One of the main conditions that will affect arteries is coronary artery disease. This condition develops slowly but ultimately results in less oxygen-rich blood making it to your heart muscles. Over time, coronary artery disease can lead to other conditions like heart failure, arrhythmia, and blood clots, causing a stroke or heart attack. 

Coronary artery disease causes plaque buildup in your arteries. Your arteries have limited flexibility but can't keep up with this type of blockage. 

Atherosclerosis is another condition that affects your coronary arteries. It limits blood flow in your arteries and can cause heart muscle failure. 

Problems with your heart and coronary arteries occur slowly, so if you catch them quickly, you can often take steps to significantly improve your heart health (potentially avoiding the illness to begin with). For instance, you can:

Eat a healthy diet. A diet that's high in fiber and low in fat can help improve your overall health. Adding fresh fruit and vegetables with whole grains is a great place to start. It's also important to limit salt in your diet. Too much can cause high blood pressure, putting strain on your arteries.

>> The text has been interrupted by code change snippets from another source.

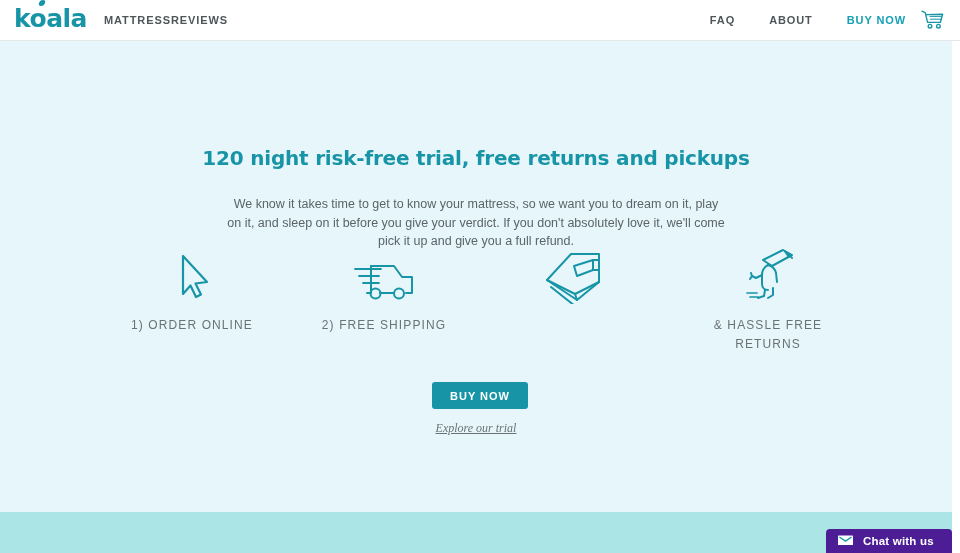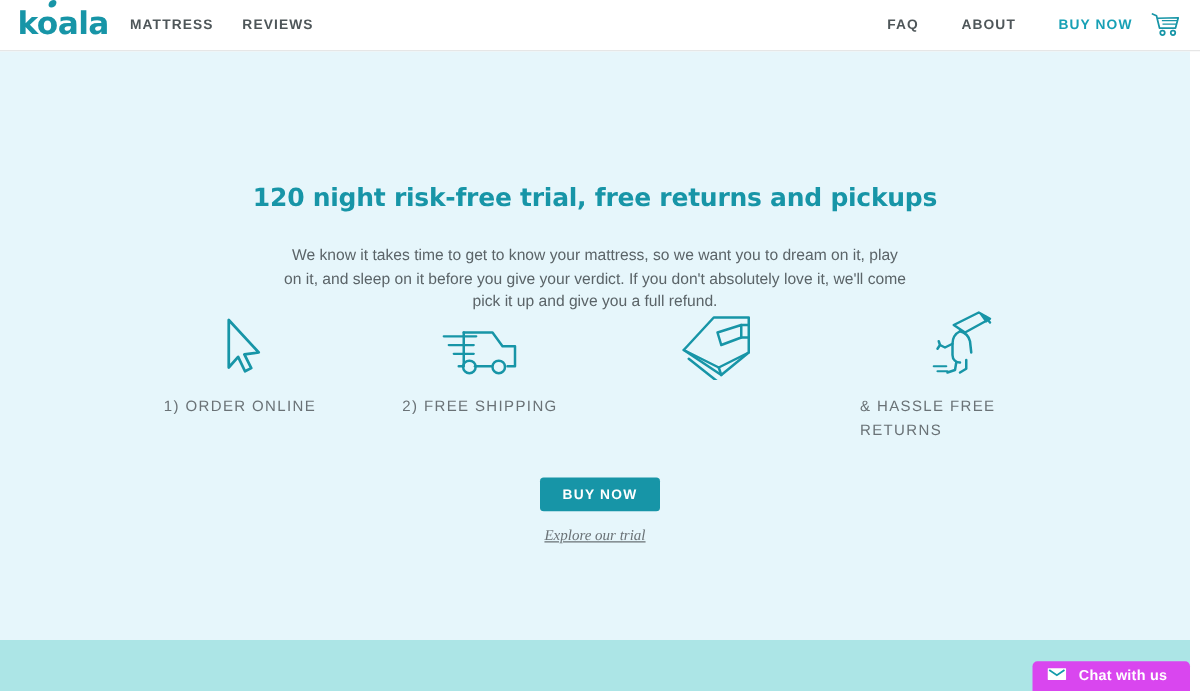--- a/index.html
+++ b/index.html
@@ -61,7 +61,6 @@
     left: 104px;
     top: 14px;
     display: flex;
-    gap: 23px;
   }
   .nav-right {
     position: absolute;

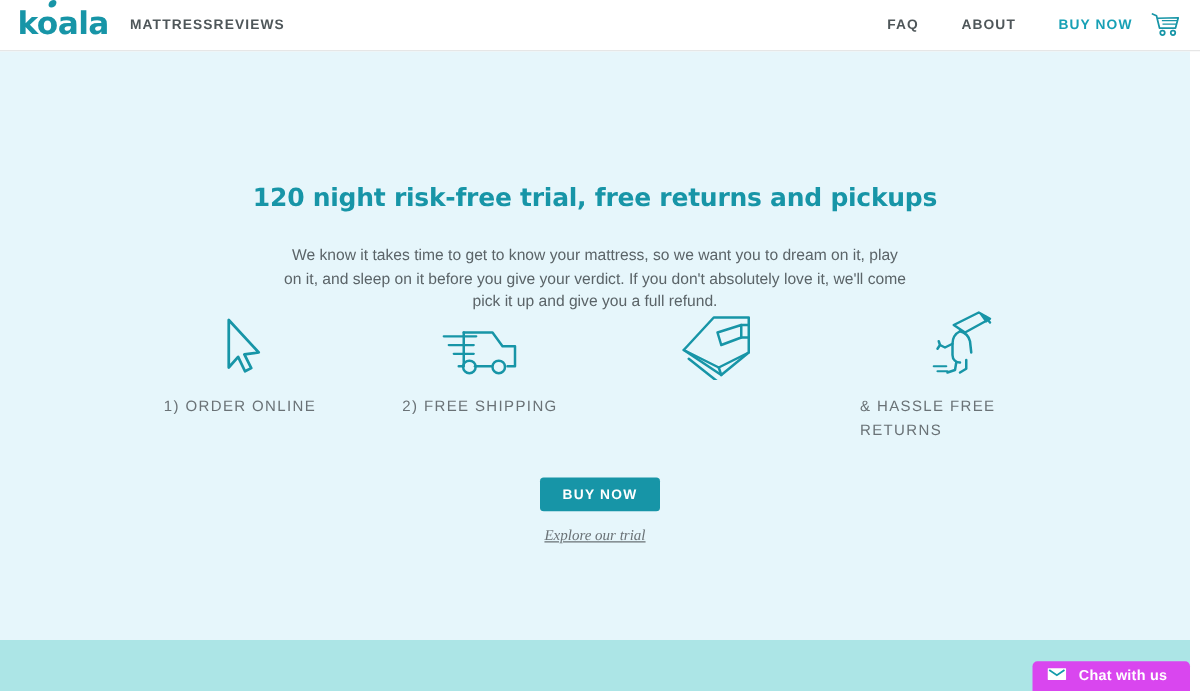--- a/index.html
+++ b/index.html
@@ -155,6 +155,7 @@
     font-size: 12px;
     letter-spacing: 1.1px;
     color: #6a7276;
+    text-align: center;
     line-height: 19px;
     max-width: 160px;
   }

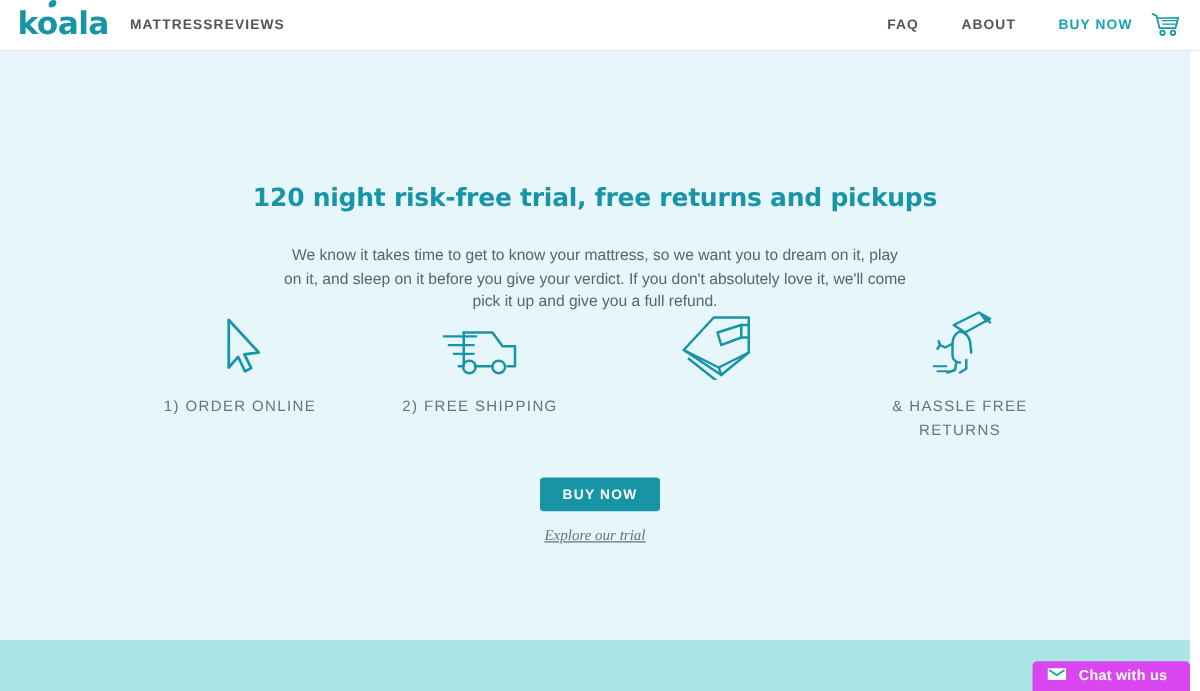--- a/index.html
+++ b/index.html
@@ -216,7 +216,7 @@
     top: 529px;
     width: 126px;
     height: 24px;
-    background: #d946ef;
+    background: #4c1d95;
     border-radius: 4px 4px 0 0;
     display: flex;
     align-items: center;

Stay active. Walking, running, or cycling are great ways to exercise and keep your heart healthy. Engaging in these and a variety of other activities can make exercise fun and help you stick to it.

Maintain a healthy weight. Regularly eating better and working out makes it more likely you will stay in a healthy weight range. Your doctor can also help you calculate your BMI and determine if you're on the right track.

Limit alcohol and quit smoking. Smoking and drinking alcohol have adverse effects on your health. Smoking and drinking can put a strain on your heart, as well as your lungs and liver. Talk to your doctor about building a plan to reduce or completely give up smoking and alcohol. 

Manage your stress.Stress is a silent yet harmful strain on your heart. Stress can lead to unhealthy habits like smoking and drinking or binge eating. It can also keep you down and less active. Finding a healthy way to manage stress (like yoga, journaling, meditating, or anything else that brings you peace) is important if you want to live a longer life.

Get enough sleep. Sleep is an important part of heart health. You face a higher risk of heart disease if you don't get enough sleep or if you sleep too long. Improving your sleep habits can help you see an overall improvement in your physical and mental health.  

It's never too late to start prioritizing your heart health. Talk to your doctor so they can help you find the right plan to kickstart your healthier lifestyle.